En la imponente producción de Chesterton pueden rastrearse el ímpetu y la avidez de un autodidacta que, más que en las teorías o metodologías, confía en su intuición y sus entusiasmos. Chesterton carece de inhibiciones disciplinarias: todo lo admira y lo apasiona, y encuentra insospechadas correspondencias en los más diversos hechos y saberes; por lo que casi cualquier tema incidental que capta su atención puede convertirse en un libro. En este océano de páginas, el lector debe bucear y discriminar entre las joyas y las bagatelas, entre la originalidad y el prejuicio, entre la idea vigente y el dato marchito, entre la intuición plausible y la mera añoranza. Por eso, si bien Chesterton es un observador premonitorio de muchos de los fenómenos que hoy asolan el mundo, como el crecimiento distorsionado, los problemas del medio ambiente, la fractura del tejido social, la deshumanización de las sociedades y el culto por la banalidad del espectáculo, también incurre en notables defectos de miopía como, por señalar algunos ejemplos, su desconcertante postura con respecto al sufragio de las mujeres y la demanda incipiente por los derechos de género; su falta de equilibrio al desdeñar el conjunto del modernismo artístico y sus enormes potencialidades expresivas; y esa suerte de paradójico provincianismo en un espíritu universalista que le hizo refugiarse en una parte muy delimitada (fundamentalmente la literatura y pensamiento en lengua inglesa) del legado cultural de Occidente. Por lo demás, Chesterton se alimentó de la controversia, y el tono amenamente bélico es indisoluble de su personalidad, aunque esa prosa llena de argumentaciones, datos y demostraciones resulte a veces reiterativa y pueda desembocar en la adicción a la frase feliz y la palabrería. Porque se trata de una prosa sobrecargada de paradojas y recursos irónicos, a menudo envejecidos o incomprensibles fuera de su contexto.

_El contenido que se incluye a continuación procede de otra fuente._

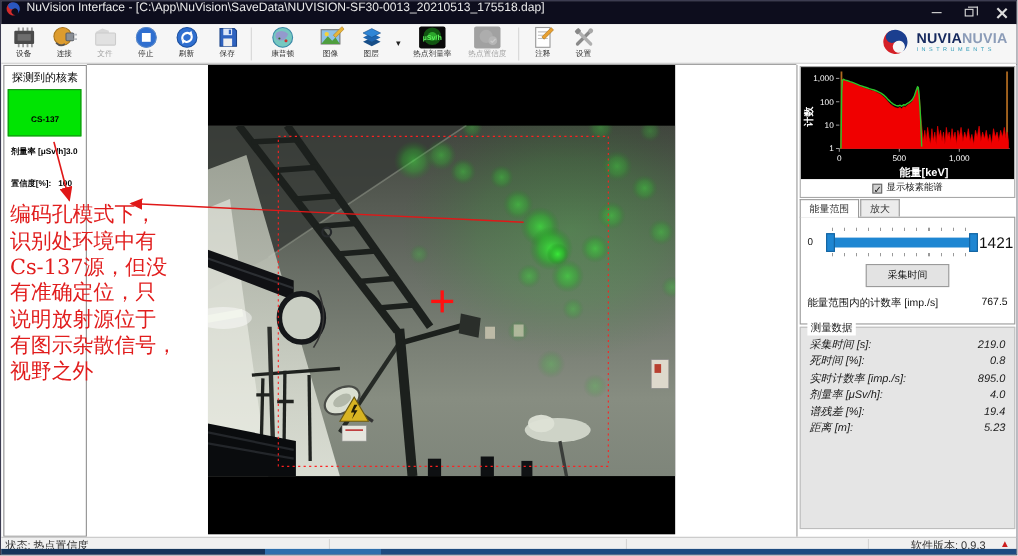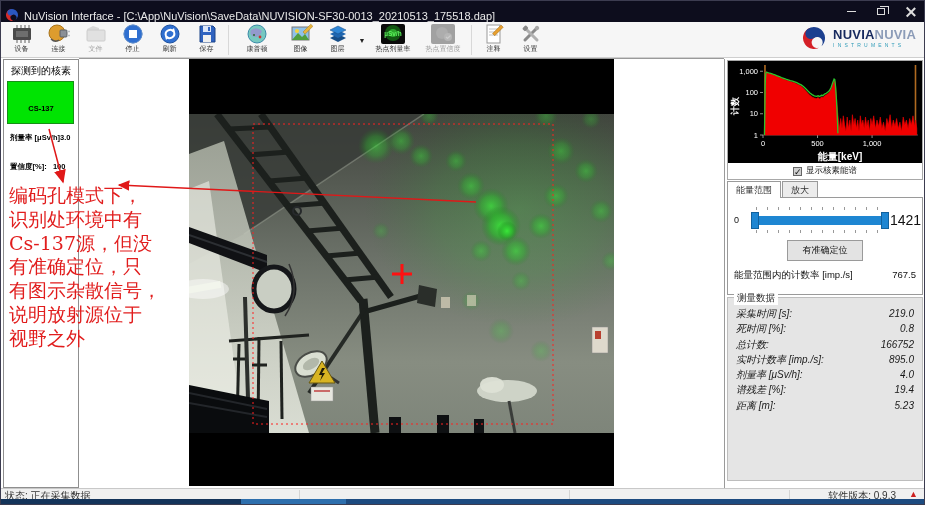--- a/index.html
+++ b/index.html
@@ -1,21 +1,21 @@
 <!DOCTYPE html>
 <html><head>
 <meta charset="utf-8">
 <style>
   * { margin:0; padding:0; box-sizing:border-box; }
   html,body { background:#d8d8d8; }
   body { font-family:"Liberation Sans", sans-serif; }
   .app { position:relative; width:925px; height:505px; background:#fff; overflow:hidden; border:1px solid #3c3c50; }
 
   
-  .titlebar { position:absolute; left:0; top:0; width:925px; height:21px; background:#0d0d1d; color:#e8e8e8; display:flex; align-items:flex-end; }
+  .titlebar { position:absolute; left:0; top:0; width:925px; height:21px; background:#0d0d1d; color:#e8e8e8; display:flex; align-items:flex-start; }
   .titlebar .appicon { width:14px; height:14px; margin:0 5px 0 4px; }
   .titlebar .title { font-size:11px; white-space:nowrap; }
   .winbtns { position:absolute; right:0; top:0; height:21px; display:flex; }
   .winbtn { width:30px; height:21px; display:flex; align-items:center; justify-content:center; cursor:default; }
   .glyph-min { width:9px; height:1px; background:#ddd; }
   .glyph-max { width:8px; height:7px; border:1px solid #ddd; position:relative; }
   .glyph-max:before { content:""; position:absolute; left:2px; top:-3px; width:8px; height:7px; border:1px solid #ddd; border-left:none; border-bottom:none; }
   .glyph-close { width:10px; height:10px; position:relative; }
   .glyph-close:before,.glyph-close:after { content:""; position:absolute; left:4px; top:-1px; width:1.5px; height:12px; background:#ddd; }
   .glyph-close:before { transform:rotate(45deg);} .glyph-close:after { transform:rotate(-45deg);}
@@ -408,22 +408,22 @@
     </defs>
     <line x1="48" y1="128" x2="62" y2="181" stroke="#e01818" stroke-width="1.5" marker-end="url(#arr)"></line>
     <line x1="475" y1="201" x2="118" y2="184" stroke="#e01818" stroke-width="1.3" marker-end="url(#arr)"></line>
   </svg>
 
   <div class="annotation">
     <div>编码孔模式下，</div>
     <div>识别处环境中有</div>
     <div>Cs-137源，但没</div>
     <div>有准确定位，只</div>
+    <div>说明放射源位于</div>
     <div>有图示杂散信号，</div>
-    <div>说明放射源位于</div>
     <div>视野之外</div>
   </div>
 
   <div class="rightpanel">
     <div class="specbox">
       <svg id="spec" width="194" height="102" viewBox="0 0 194 102">
         <rect x="0" y="0" width="194" height="102" fill="#000"></rect>
         <text x="10" y="45" transform="rotate(-90 10 45)" text-anchor="middle" font-size="9" font-weight="bold" fill="#fff">计数</text>
         <text x="112" y="99" text-anchor="middle" font-size="10" font-weight="bold" fill="#fff">能量[keV]</text>
         <g id="spec-plot">
@@ -464,65 +464,61 @@
           <span class="slmin">0</span>
           <div class="slider">
             <div class="ticks top"></div>
             <div class="slbar"></div>
             <div class="slhandle left"></div>
             <div class="slhandle right"></div>
             <div class="ticks bot"></div>
           </div>
           <span class="slmax">1421</span>
         </div>
-        <button class="defbtn">有准确定位</button>
+        <button class="defbtn">采集时间</button>
         <div class="raterow">
           <span>能量范围内的计数率 [imp./s]</span>
           <span>767.5</span>
         </div>
       </div>
     </div>
 
     <div class="measure">
       <div class="mlegend">测量数据</div>
       <div class="mrows">
         <div class="mrow">
             <span>采集时间 [s]:</span>
             <span>219.0</span>
           </div>
         <div class="mrow">
             <span>死时间 [%]:</span>
             <span>0.8</span>
           </div>
         <div class="mrow">
-            <span>总计数:</span>
-            <span>166752</span>
-          </div>
-        <div class="mrow">
             <span>实时计数率 [imp./s]:</span>
             <span>895.0</span>
           </div>
         <div class="mrow">
             <span>剂量率 [μSv/h]:</span>
             <span>4.0</span>
           </div>
         <div class="mrow">
             <span>谱残差 [%]:</span>
             <span>19.4</span>
           </div>
         <div class="mrow">
             <span>距离 [m]:</span>
             <span>5.23</span>
           </div>
       </div>
     </div>
   </div>
 
   <div class="statusbar">
-    <span class="statusleft">状态: 正在采集数据</span>
+    <span class="statusleft">状态: 热点置信度</span>
     <div class="ssep" style="left:298px"></div>
     <div class="ssep" style="left:568px"></div>
     <div class="ssep" style="left:788px"></div>
     <span class="statusright">软件版本: 0.9.3</span>
     <span class="swarn">▲</span>
   </div>
   <div class="bluestrip"></div>
 </div>
 
 </body></html>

Con todo, como dice André Maurois: “Sin las paradojas, los chistes y los toboganes retóricos, Chesterton habría sido quizá un filósofo más claro, pero no sería Chesterton”.
Chesterton pervive en parte por su papel como elocuente partidario de la Iglesia católica, pero, sobre todo, por la cualidad, calidad y vigor de su pensamiento humanista. Este autor, que argumenta con la misma vehemencia contra los decadentismos y las utopías, no idolatra, pero tampoco humilla al ser humano y lo cree capaz, si lucha contra sus demonios, de generar una sociedad decente y cultivar una serena felicidad. Sin ignorar la maldad, Chesterton cree también en la inocencia y la bondad, y considera que esas virtudes infantiles, tendientes a perderse con la edad, deben recuperarse y fundar una vida alegre y digna de vivirse. Ese temperamento típicamente chestertoniano, esa mezcla de esperanza, optimismo y realismo, acaso sigue influyendo en muchas de las propuestas más arrojadas, genuinas y prometedoras de cambio espiritual y reforma social.